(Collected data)
......

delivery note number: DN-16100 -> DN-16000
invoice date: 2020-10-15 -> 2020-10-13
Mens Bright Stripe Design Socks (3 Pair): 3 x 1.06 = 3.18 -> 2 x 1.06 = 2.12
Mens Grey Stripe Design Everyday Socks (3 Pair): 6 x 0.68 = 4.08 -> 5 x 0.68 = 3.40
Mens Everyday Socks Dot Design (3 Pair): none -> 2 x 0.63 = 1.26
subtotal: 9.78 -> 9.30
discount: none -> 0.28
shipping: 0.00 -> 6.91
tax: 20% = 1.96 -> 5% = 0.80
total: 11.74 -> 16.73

......

## PROBLEM
Which lines in the data above hold the word "Mens"? Return each of them.

## RESPONSE
Mens Bright Stripe Design Socks (3 Pair): 3 x 1.06 = 3.18 -> 2 x 1.06 = 2.12
Mens Grey Stripe Design Everyday Socks (3 Pair): 6 x 0.68 = 4.08 -> 5 x 0.68 = 3.40
Mens Everyday Socks Dot Design (3 Pair): none -> 2 x 0.63 = 1.26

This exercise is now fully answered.